EDITORIAL
'Weighted' budgets a tool, not basic reform
A preliminary analysis of a new "weighted" formula on budgeting for Hawai'i's public schools suggests it could offer many advantages but also poses large political and administrative difficulties.
The analysis, prepared by the Department of Education for use by the Legislature next year, indicates that some schools with significant numbers of difficult-to-educate students would gain under the formula, but others could lose.
The results tell us that "weighting" budgets according to student need is a simple idea in concept but a difficult procedure in application.
One of the more striking aspects of the study on weighting is that much of what we think about overall per-pupil spending in this state is essentially a myth.
It is generally reported that the state spends a little more than $8,000 a year per student in operating costs.
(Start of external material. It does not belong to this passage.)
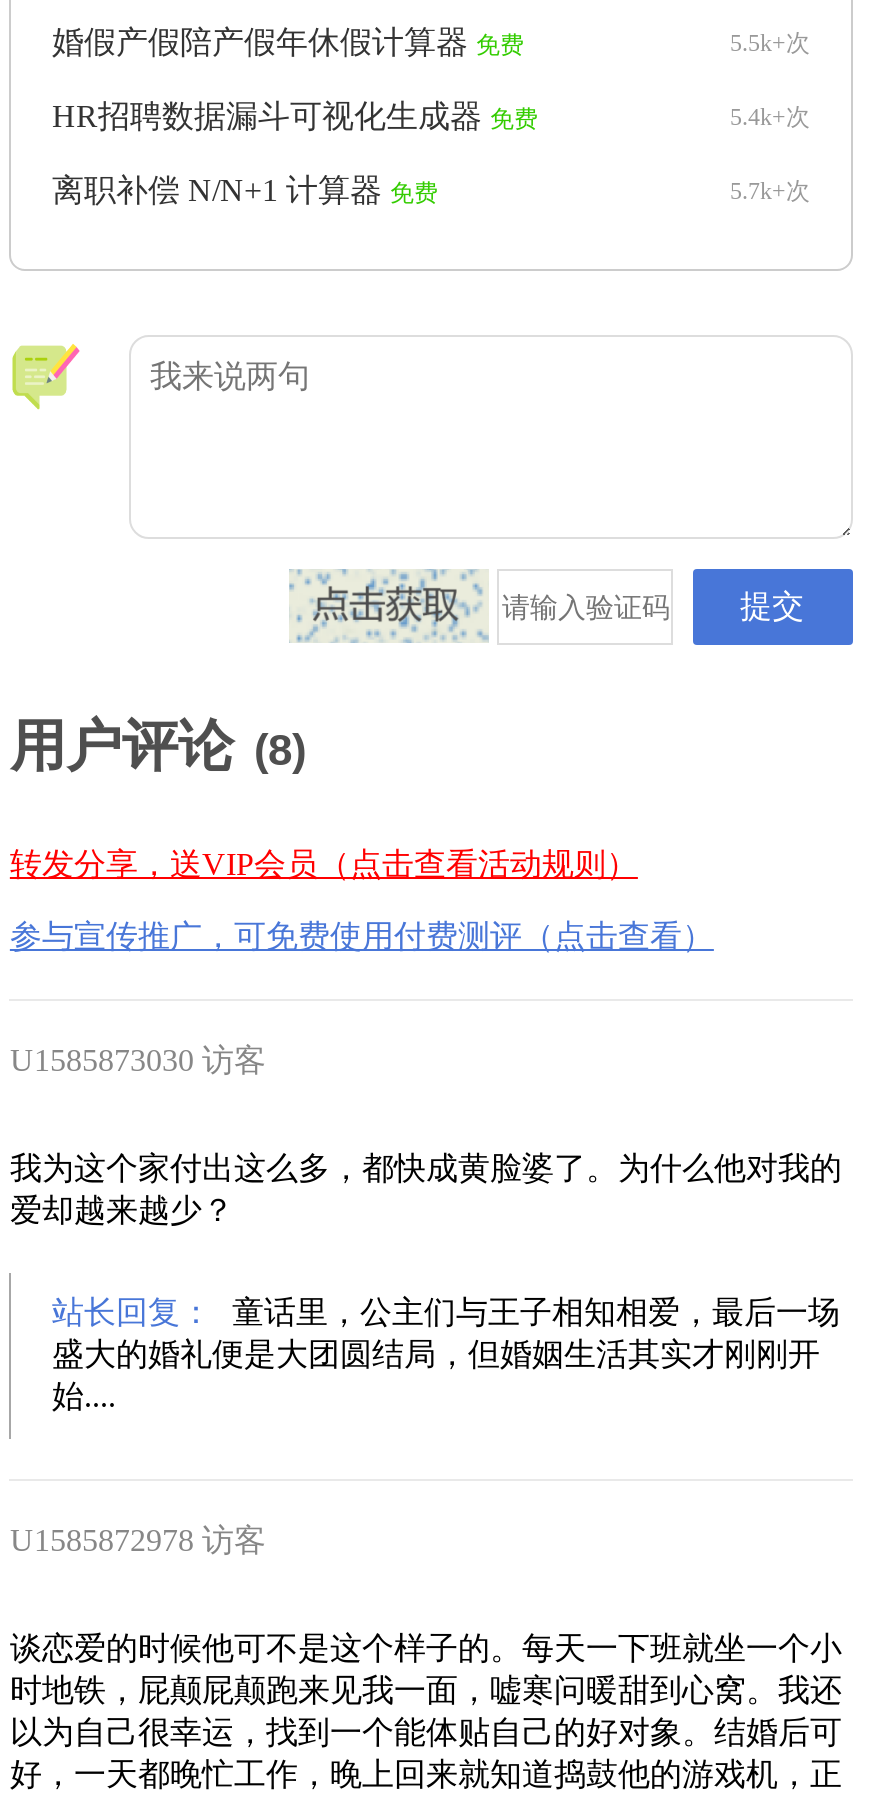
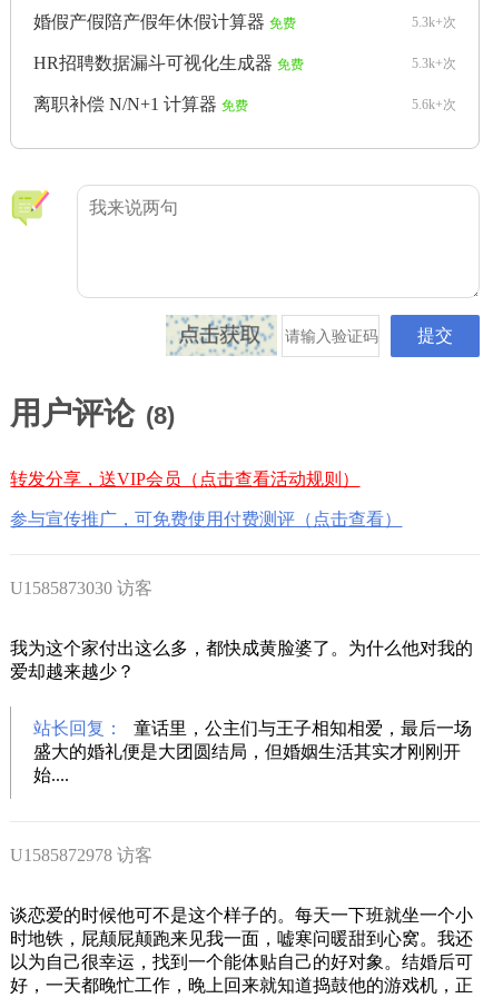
[730,30,810,58] 5.5k+次 -> [411,15,456,31] 5.3k+次
[730,104,810,132] 5.4k+次 -> [411,56,456,72] 5.3k+次
[730,178,810,206] 5.7k+次 -> [411,97,456,113] 5.6k+次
That number compares relatively favorably with per-student spending in private schools. So why aren't we getting more bang for our buck?
The weighting study suggests that the average spending figure has little bearing on what happens in specific classrooms. Actual student spending might vary from as little as $2,823 for a typical third-grader with no special needs to as much as $10,338 for a student with exceptional needs.
In other words, in a typical classroom of, say, 20 students, not every one of those students is getting $8,000 worth of education in any given year.
This is not an argument for taking money away from special-needs students to pump up the amounts available for other, "typical" students. Far from it. The state has an obligation to offer the best education possible to every student.
And if some variation of the weighting system can shift resources to those schools that face the greatest challenge from special needs (English as a second language, poverty, gifted and talented, special education) it would move the state toward a truer version of spending equity.
Ultimately, however, jiggering with the way individual schools are budgeted is not the heart and soul of school reform. It is simply a useful tool. Real reform will come when lawmakers and the educational establishment commit to a system in which individual school administrators are free to run their schools as they see fit and then are held directly accountable for performance.